INPUT RECORDS:
——
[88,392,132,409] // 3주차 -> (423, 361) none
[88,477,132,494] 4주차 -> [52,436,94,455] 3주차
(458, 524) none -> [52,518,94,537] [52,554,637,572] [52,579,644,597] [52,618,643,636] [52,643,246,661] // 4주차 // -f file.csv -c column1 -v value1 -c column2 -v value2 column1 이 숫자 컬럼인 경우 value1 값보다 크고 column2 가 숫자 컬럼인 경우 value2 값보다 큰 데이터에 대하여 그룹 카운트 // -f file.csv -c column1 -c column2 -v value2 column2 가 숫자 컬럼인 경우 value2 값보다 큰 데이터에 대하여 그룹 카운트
——
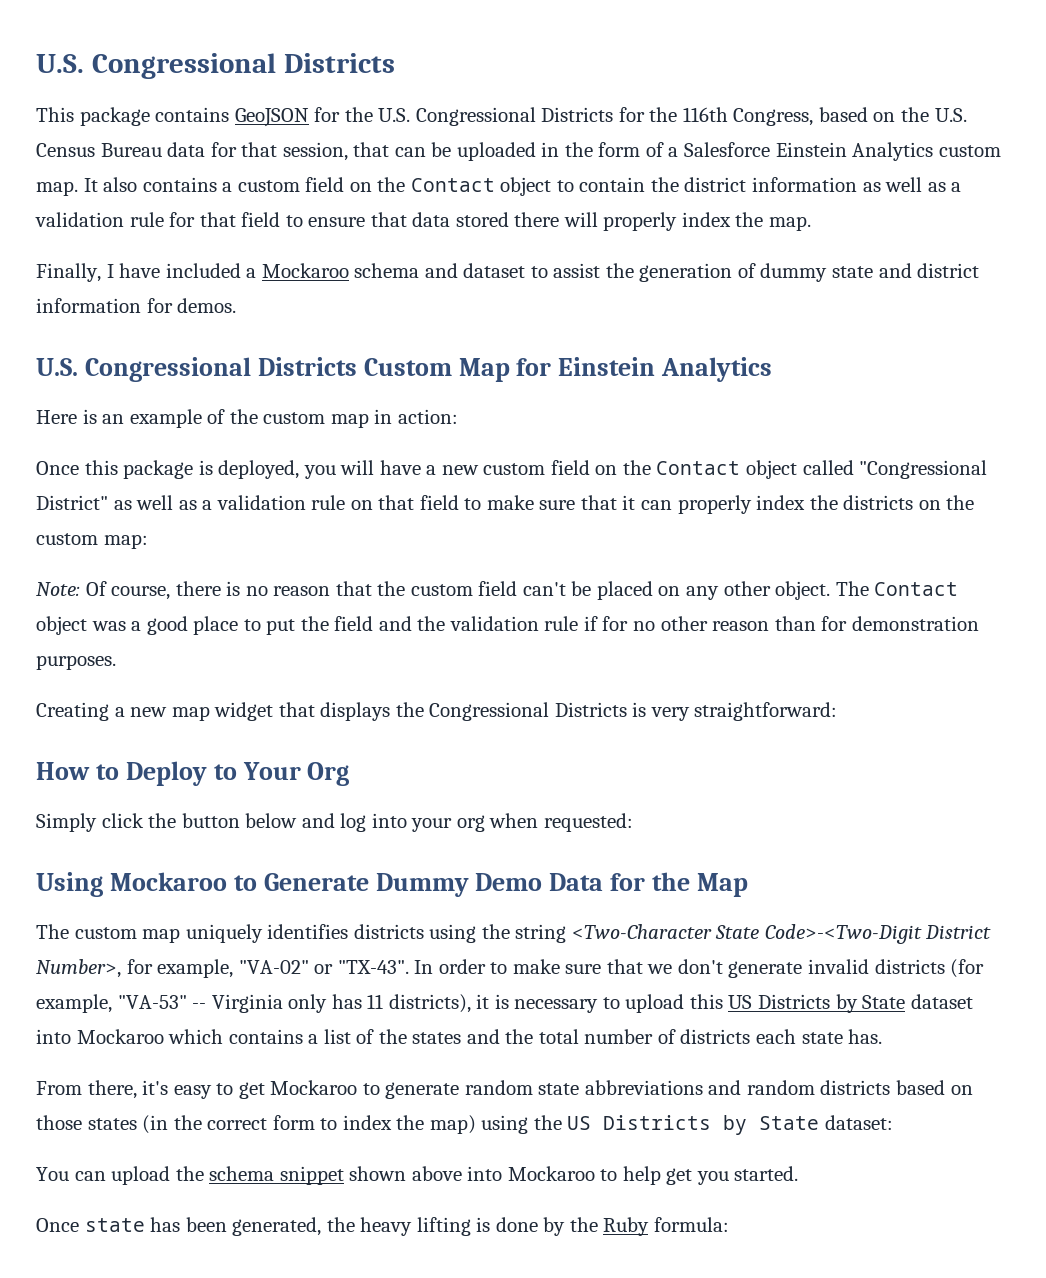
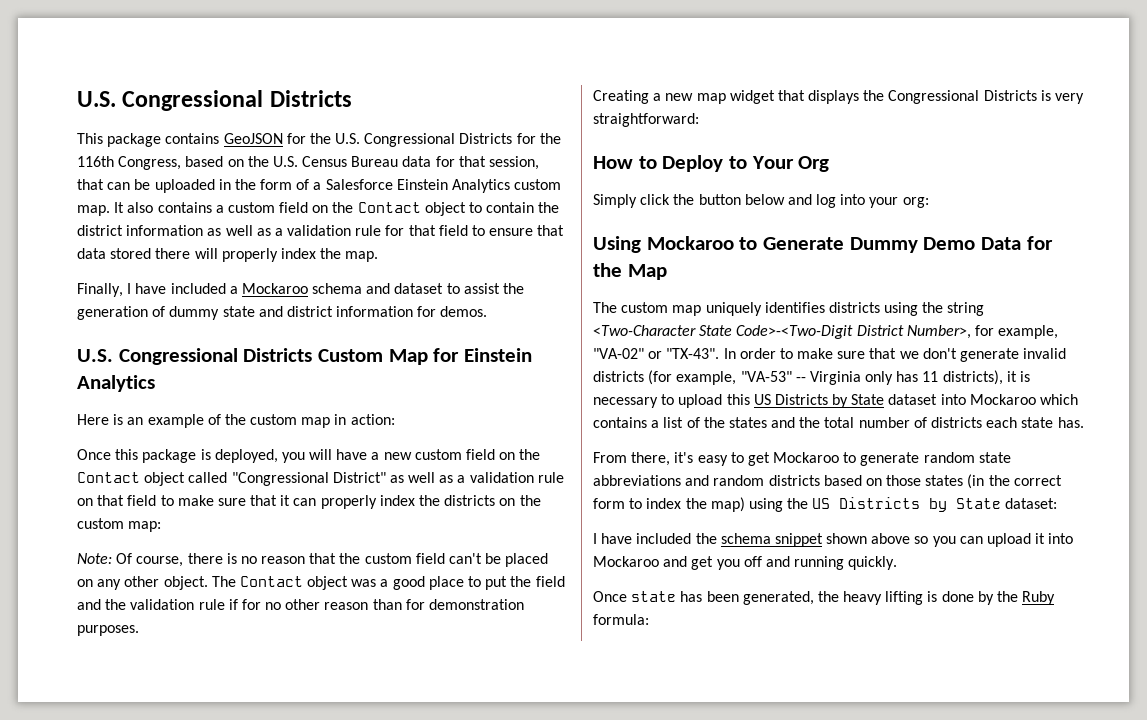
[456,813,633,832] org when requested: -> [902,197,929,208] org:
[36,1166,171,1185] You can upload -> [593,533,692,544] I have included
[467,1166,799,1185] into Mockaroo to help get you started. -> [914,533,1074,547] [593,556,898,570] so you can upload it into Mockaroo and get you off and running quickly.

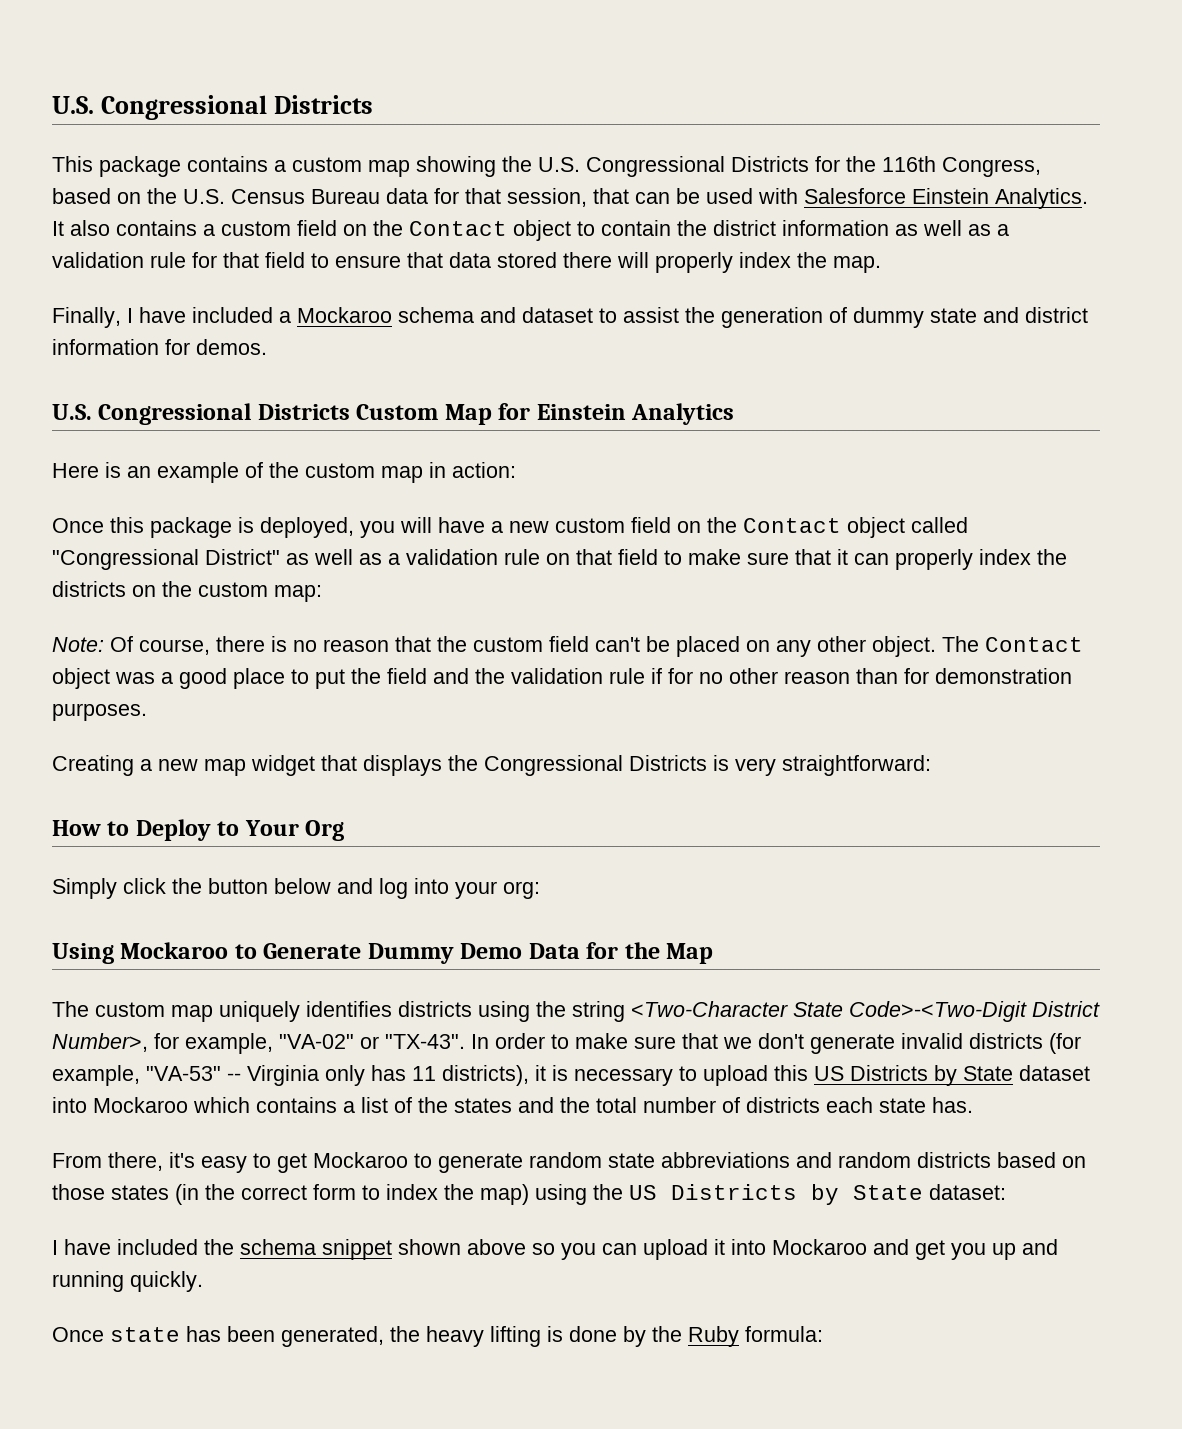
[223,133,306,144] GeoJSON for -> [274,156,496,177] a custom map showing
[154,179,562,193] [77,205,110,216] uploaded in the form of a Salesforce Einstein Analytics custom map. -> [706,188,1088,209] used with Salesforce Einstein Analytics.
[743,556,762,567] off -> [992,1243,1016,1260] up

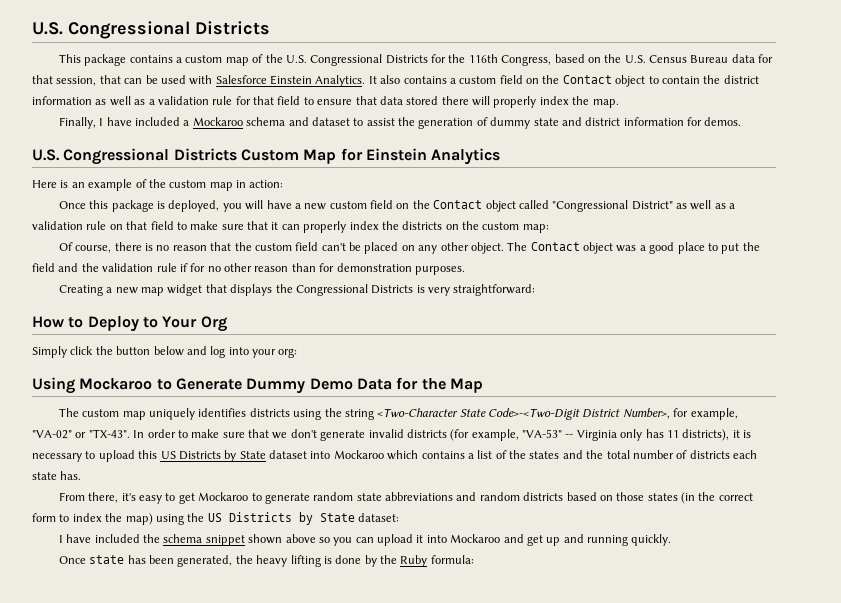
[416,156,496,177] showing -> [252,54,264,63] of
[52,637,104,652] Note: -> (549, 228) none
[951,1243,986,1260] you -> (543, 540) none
——
Please go through the listing and return each line that has "showing" in it.

[223,133,306,144] GeoJSON for -> [274,156,496,177] a custom map showing
[416,156,496,177] showing -> [252,54,264,63] of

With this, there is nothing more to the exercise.